For the coprolites study, the team gathered the samples from ancient squirrel burrows in the permafrost and then sequenced the DNA using a genetics bank database, which took four months.


“These things were just sitting in a freezer for a long time. Who knew that they were so valuable?”
Coprolites have been studied before, said Murchie, but never to the same degree and not as in depth as this study has done with the ancient DNA findings.
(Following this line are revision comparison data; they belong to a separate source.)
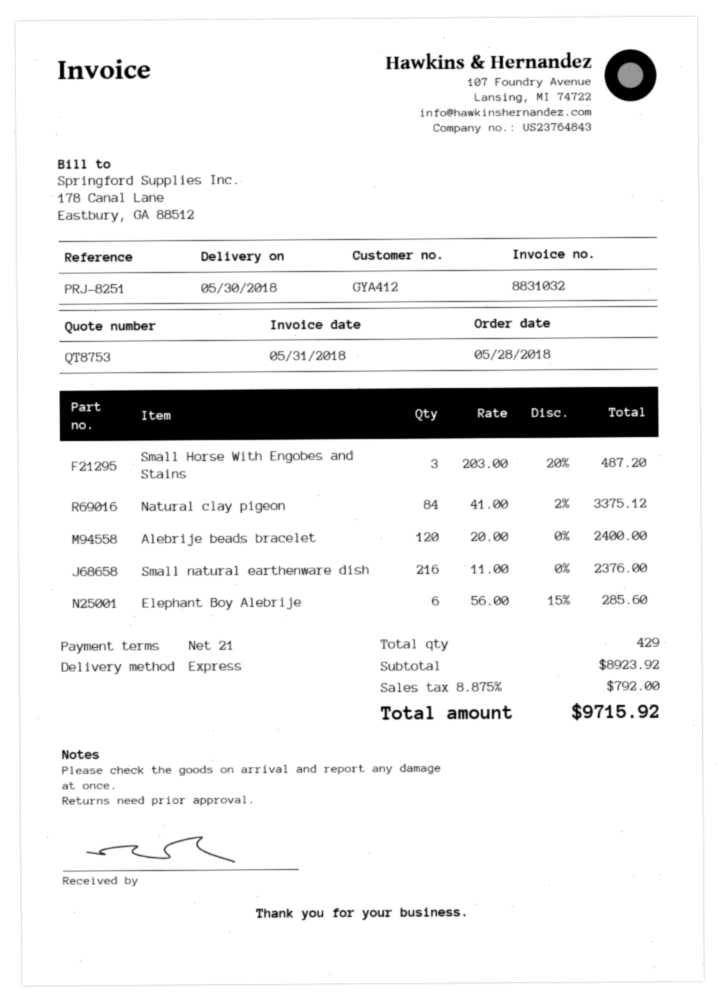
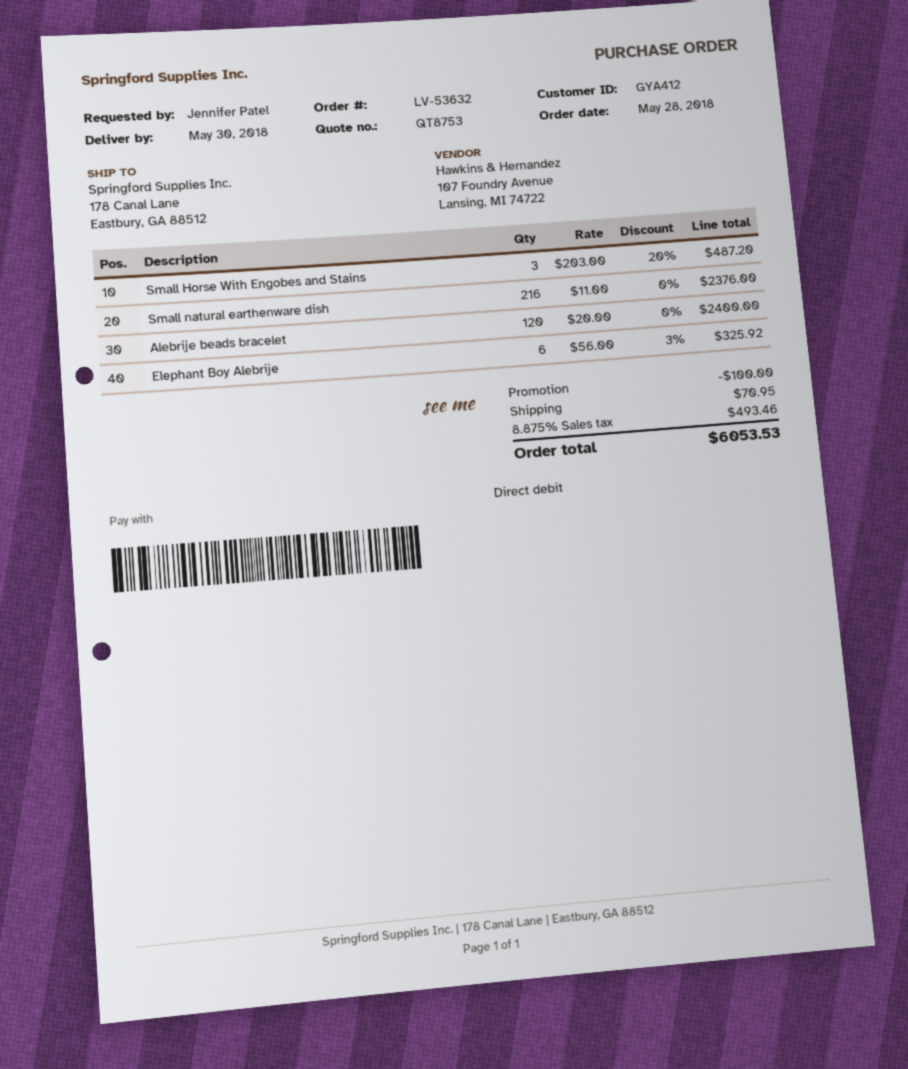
Natural clay pigeon: 84 x 41.00 - 2% = 3375.12 -> none
Elephant Boy Alebrije: 6 x 56.00 - 15% = 285.60 -> 6 x 56.00 - 3% = 325.92
discount: none -> 100.00
shipping: none -> 70.95
tax: 8.875% = 792.00 -> 8.875% = 493.46
total: 9715.92 -> 6053.53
He added this work allows scientists to understand what biodiversity looked like in the past, how many organisms were around and what the ecosystem looked like.
The ancient pellets preserved show us “detailed snapshots of ecosystems that no longer exist,” he said.

Scientists are racing against the clock to preserve coprolites and fossils in the permafrost because of the rapid pace of thaw in the north due to human-caused climate change. Murchie said there are scientists trying to archive these findings quickly because of how fast they are degrading.